- **Data extracts**
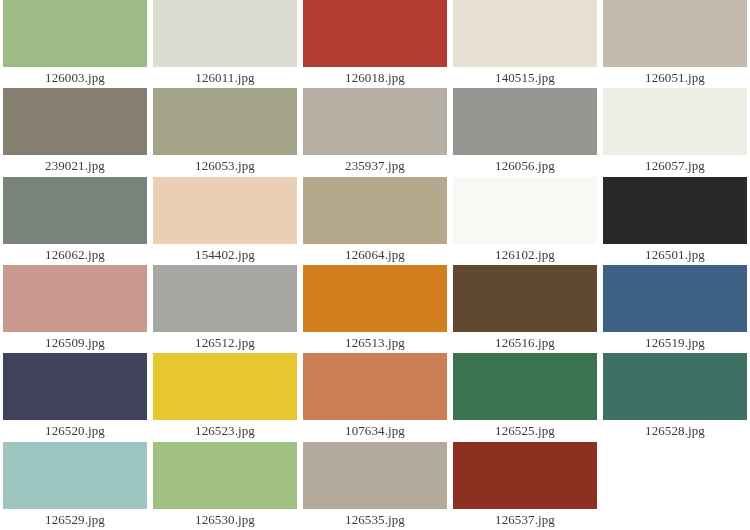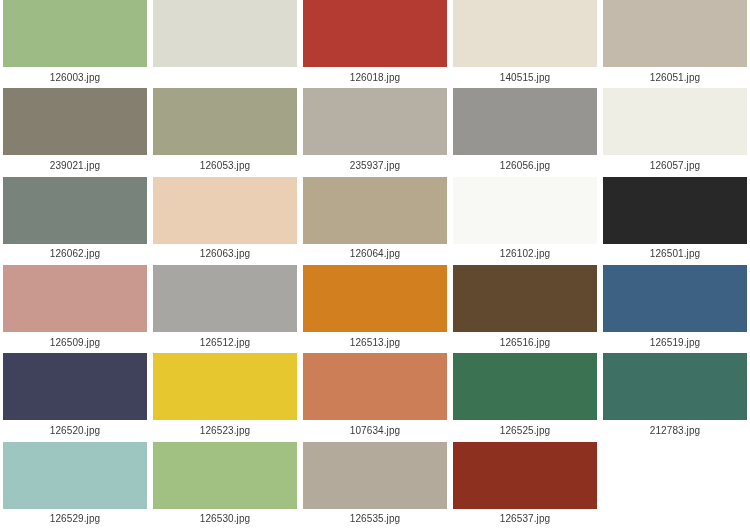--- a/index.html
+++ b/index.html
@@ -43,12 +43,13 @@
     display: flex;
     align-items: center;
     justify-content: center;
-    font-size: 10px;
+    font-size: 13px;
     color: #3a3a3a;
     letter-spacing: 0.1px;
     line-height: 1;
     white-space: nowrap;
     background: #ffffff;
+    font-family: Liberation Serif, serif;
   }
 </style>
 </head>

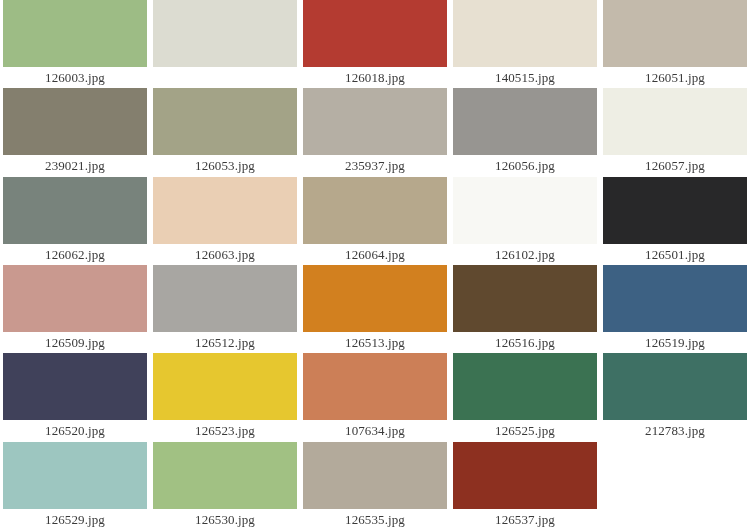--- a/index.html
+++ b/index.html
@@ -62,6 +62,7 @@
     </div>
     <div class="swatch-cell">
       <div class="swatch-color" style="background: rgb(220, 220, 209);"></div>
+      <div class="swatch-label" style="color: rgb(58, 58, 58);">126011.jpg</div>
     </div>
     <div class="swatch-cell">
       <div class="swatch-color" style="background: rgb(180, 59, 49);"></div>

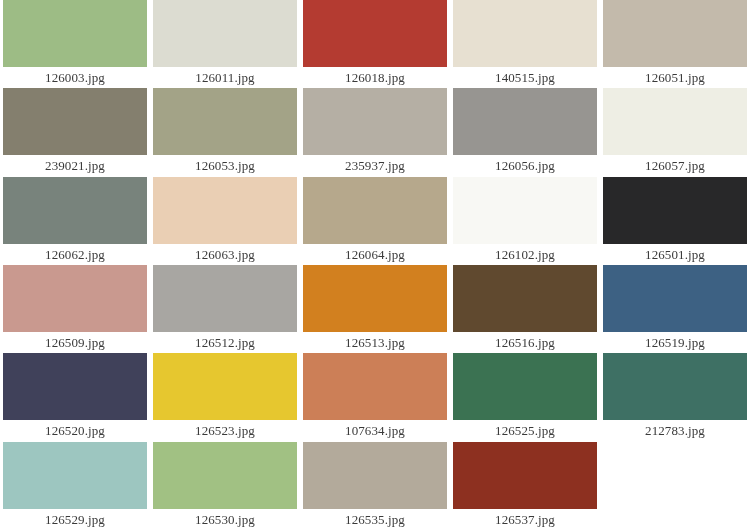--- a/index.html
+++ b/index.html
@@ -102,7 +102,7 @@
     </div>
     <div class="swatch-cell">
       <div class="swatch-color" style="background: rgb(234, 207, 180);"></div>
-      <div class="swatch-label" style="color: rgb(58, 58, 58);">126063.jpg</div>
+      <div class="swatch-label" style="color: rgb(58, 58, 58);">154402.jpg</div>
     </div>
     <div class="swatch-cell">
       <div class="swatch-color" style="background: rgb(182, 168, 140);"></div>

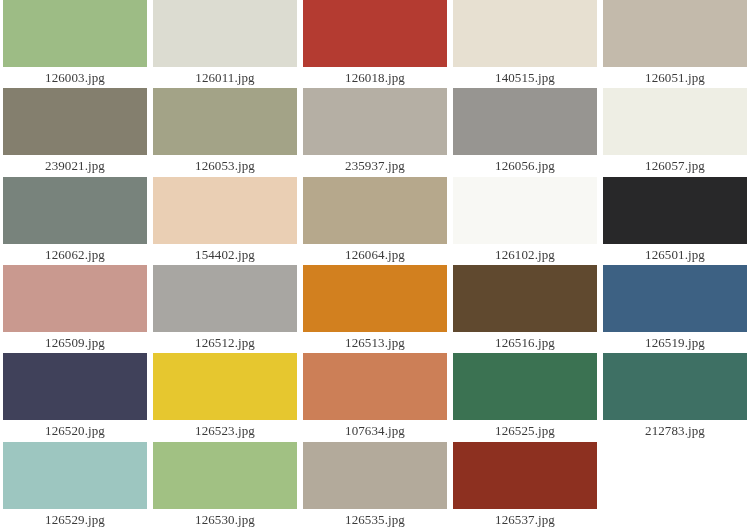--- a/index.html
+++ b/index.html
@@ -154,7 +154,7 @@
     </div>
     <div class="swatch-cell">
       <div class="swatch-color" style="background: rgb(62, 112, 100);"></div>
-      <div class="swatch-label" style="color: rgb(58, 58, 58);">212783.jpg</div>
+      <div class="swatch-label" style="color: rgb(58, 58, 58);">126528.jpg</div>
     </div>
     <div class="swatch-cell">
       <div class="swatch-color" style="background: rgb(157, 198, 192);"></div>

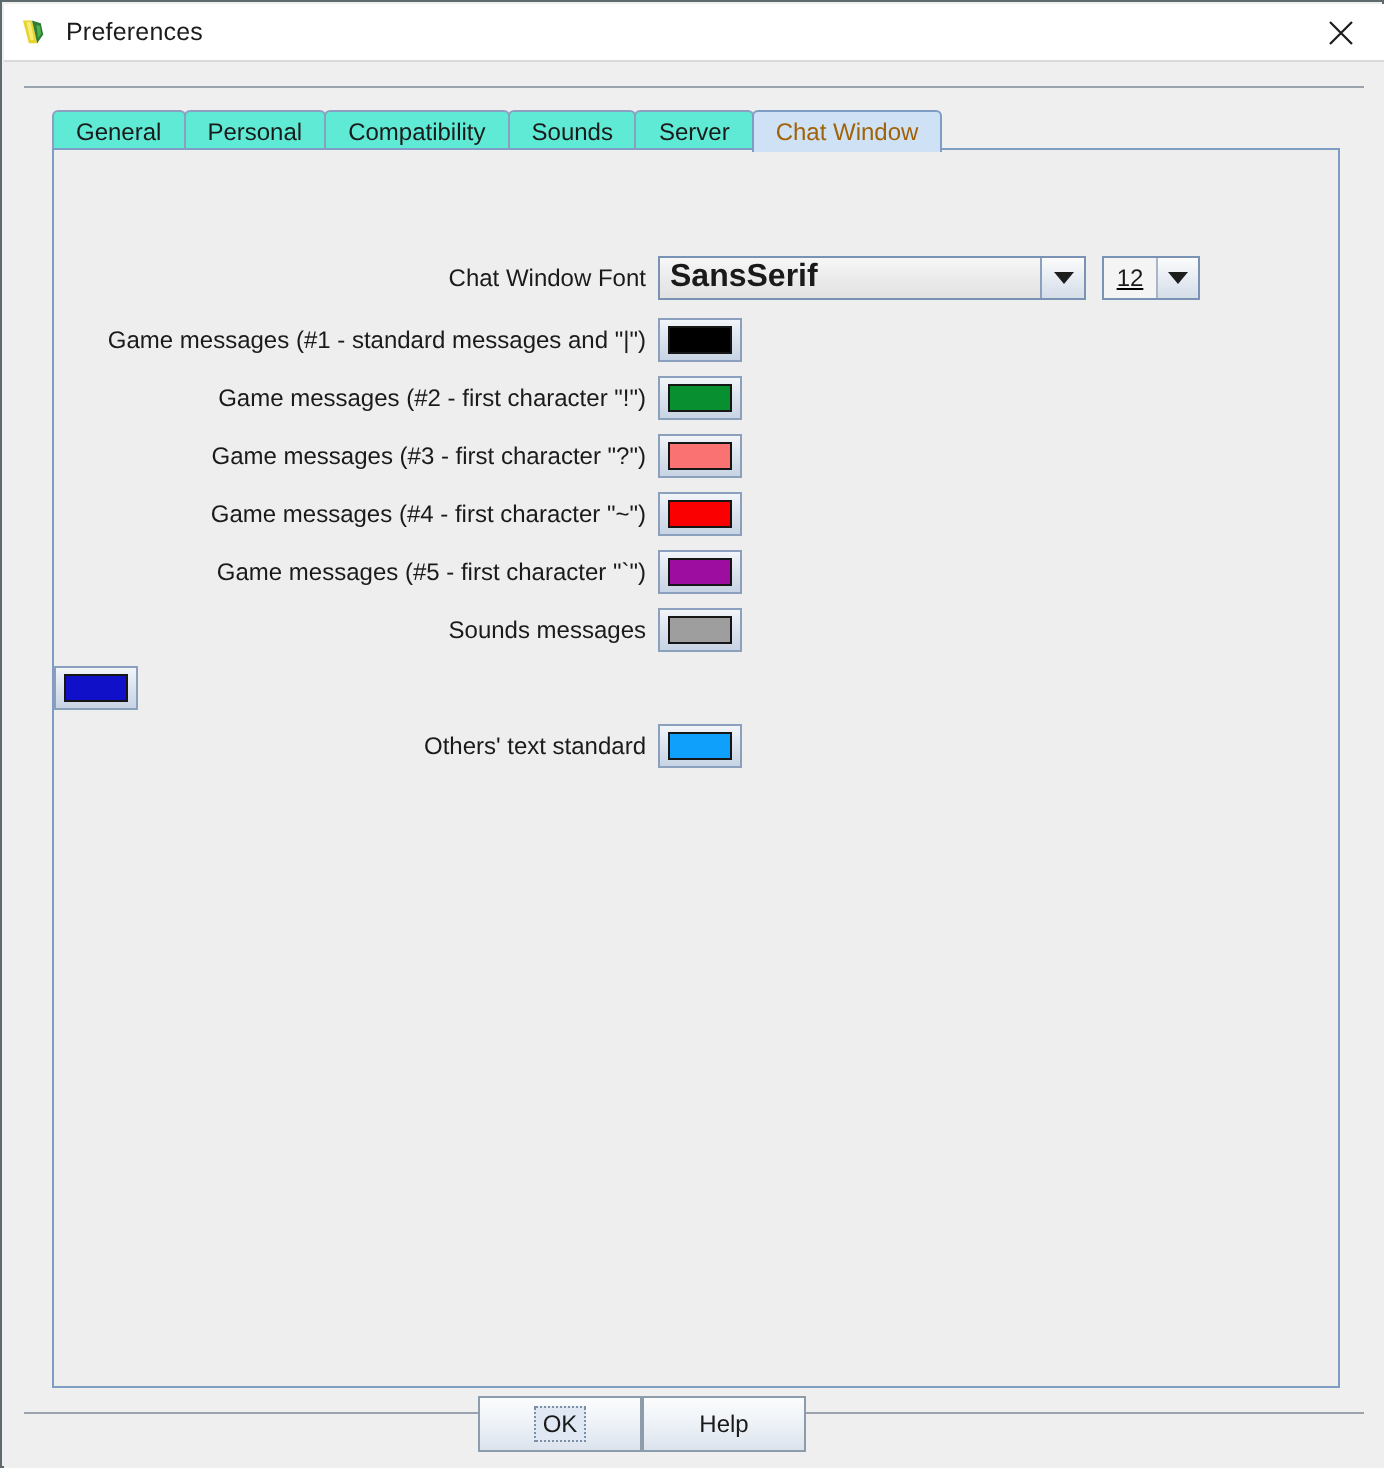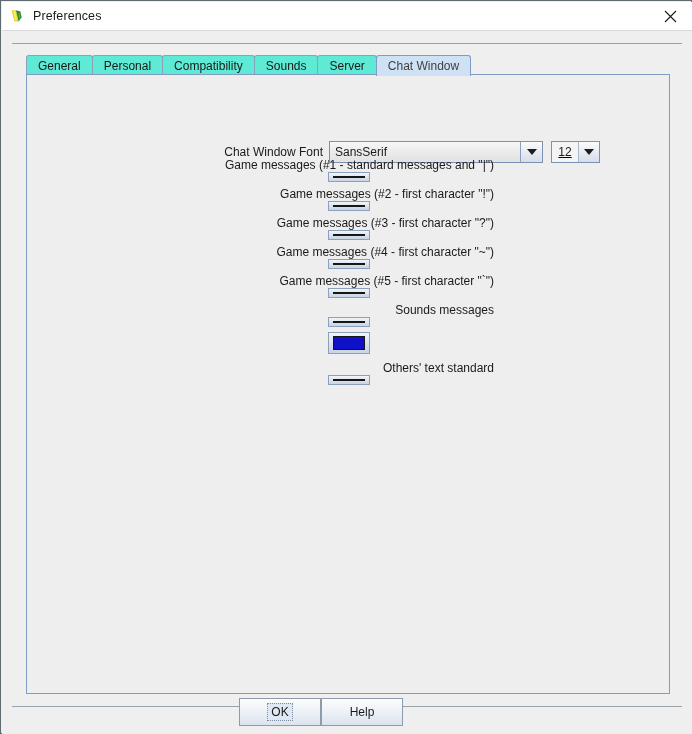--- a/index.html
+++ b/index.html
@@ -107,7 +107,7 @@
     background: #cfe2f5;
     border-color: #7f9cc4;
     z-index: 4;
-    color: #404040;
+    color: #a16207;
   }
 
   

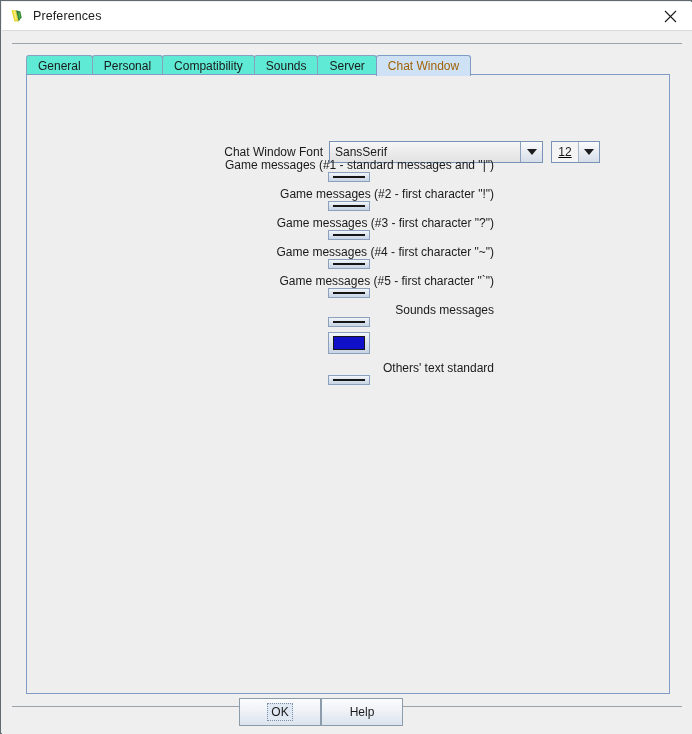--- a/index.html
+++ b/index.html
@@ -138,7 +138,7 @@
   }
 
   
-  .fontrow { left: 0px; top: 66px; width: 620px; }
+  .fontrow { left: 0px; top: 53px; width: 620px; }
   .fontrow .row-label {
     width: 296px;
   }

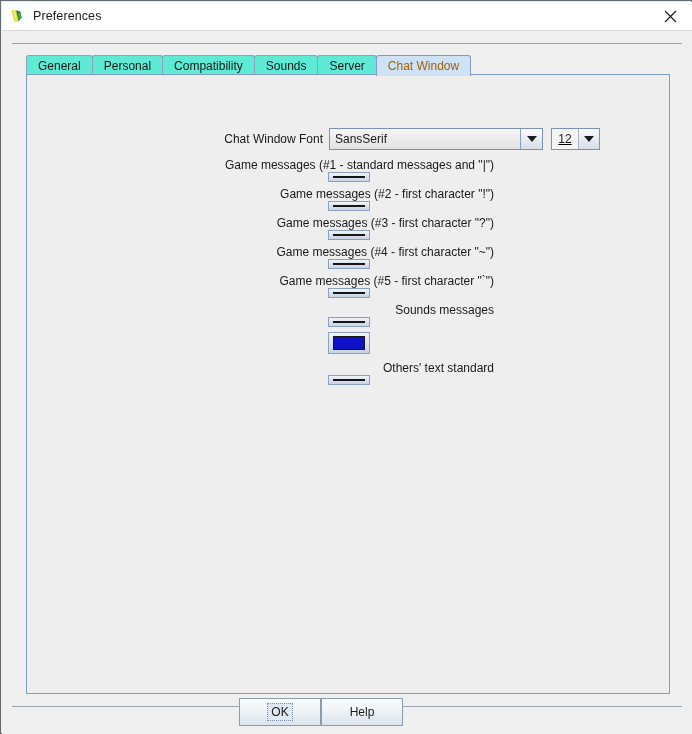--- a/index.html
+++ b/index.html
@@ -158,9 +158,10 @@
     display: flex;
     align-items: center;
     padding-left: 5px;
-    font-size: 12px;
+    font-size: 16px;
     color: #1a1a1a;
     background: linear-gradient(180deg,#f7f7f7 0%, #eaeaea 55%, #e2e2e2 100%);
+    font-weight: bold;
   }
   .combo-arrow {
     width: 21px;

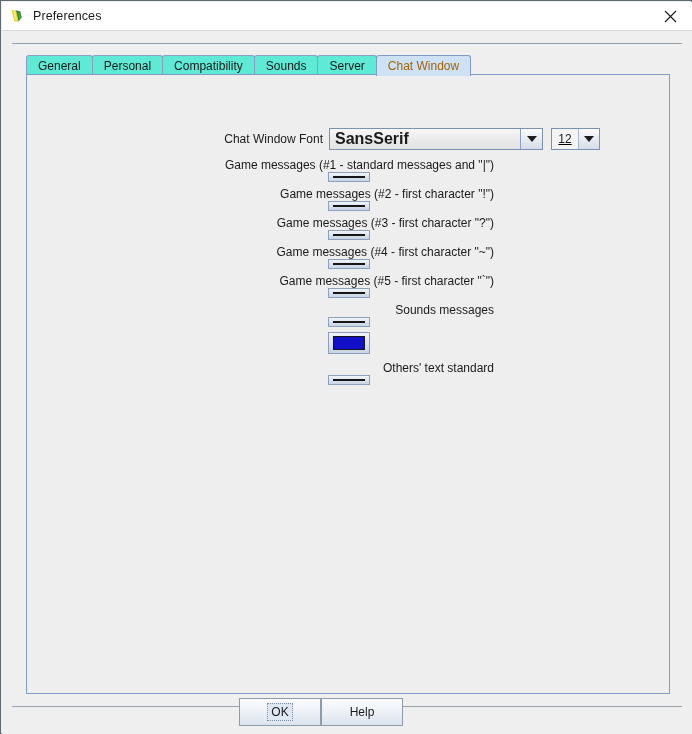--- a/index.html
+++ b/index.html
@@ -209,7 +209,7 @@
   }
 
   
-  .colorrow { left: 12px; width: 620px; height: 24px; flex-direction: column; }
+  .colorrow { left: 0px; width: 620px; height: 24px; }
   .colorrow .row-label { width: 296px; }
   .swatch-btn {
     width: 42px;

- **Brief**
Nothing but the exact text of the records should appear in your answer, with no pictures. Please write it out.

- **Response to this task**
--- a/index.html
+++ b/index.html
@@ -43,12 +43,13 @@
     display: flex;
     align-items: center;
     justify-content: center;
-    font-size: 10px;
+    font-size: 13px;
     color: #3a3a3a;
     letter-spacing: 0.1px;
     line-height: 1;
     white-space: nowrap;
     background: #ffffff;
+    font-family: Liberation Serif, serif;
   }
 </style>
 </head>

--- a/index.html
+++ b/index.html
@@ -62,6 +62,7 @@
     </div>
     <div class="swatch-cell">
       <div class="swatch-color" style="background: rgb(220, 220, 209);"></div>
+      <div class="swatch-label" style="color: rgb(58, 58, 58);">126011.jpg</div>
     </div>
     <div class="swatch-cell">
       <div class="swatch-color" style="background: rgb(180, 59, 49);"></div>

--- a/index.html
+++ b/index.html
@@ -102,7 +102,7 @@
     </div>
     <div class="swatch-cell">
       <div class="swatch-color" style="background: rgb(234, 207, 180);"></div>
-      <div class="swatch-label" style="color: rgb(58, 58, 58);">126063.jpg</div>
+      <div class="swatch-label" style="color: rgb(58, 58, 58);">154402.jpg</div>
     </div>
     <div class="swatch-cell">
       <div class="swatch-color" style="background: rgb(182, 168, 140);"></div>

--- a/index.html
+++ b/index.html
@@ -154,7 +154,7 @@
     </div>
     <div class="swatch-cell">
       <div class="swatch-color" style="background: rgb(62, 112, 100);"></div>
-      <div class="swatch-label" style="color: rgb(58, 58, 58);">212783.jpg</div>
+      <div class="swatch-label" style="color: rgb(58, 58, 58);">126528.jpg</div>
     </div>
     <div class="swatch-cell">
       <div class="swatch-color" style="background: rgb(157, 198, 192);"></div>

--- a/index.html
+++ b/index.html
@@ -107,7 +107,7 @@
     background: #cfe2f5;
     border-color: #7f9cc4;
     z-index: 4;
-    color: #404040;
+    color: #a16207;
   }
 
   

--- a/index.html
+++ b/index.html
@@ -138,7 +138,7 @@
   }
 
   
-  .fontrow { left: 0px; top: 66px; width: 620px; }
+  .fontrow { left: 0px; top: 53px; width: 620px; }
   .fontrow .row-label {
     width: 296px;
   }

--- a/index.html
+++ b/index.html
@@ -158,9 +158,10 @@
     display: flex;
     align-items: center;
     padding-left: 5px;
-    font-size: 12px;
+    font-size: 16px;
     color: #1a1a1a;
     background: linear-gradient(180deg,#f7f7f7 0%, #eaeaea 55%, #e2e2e2 100%);
+    font-weight: bold;
   }
   .combo-arrow {
     width: 21px;

--- a/index.html
+++ b/index.html
@@ -209,7 +209,7 @@
   }
 
   
-  .colorrow { left: 12px; width: 620px; height: 24px; flex-direction: column; }
+  .colorrow { left: 0px; width: 620px; height: 24px; }
   .colorrow .row-label { width: 296px; }
   .swatch-btn {
     width: 42px;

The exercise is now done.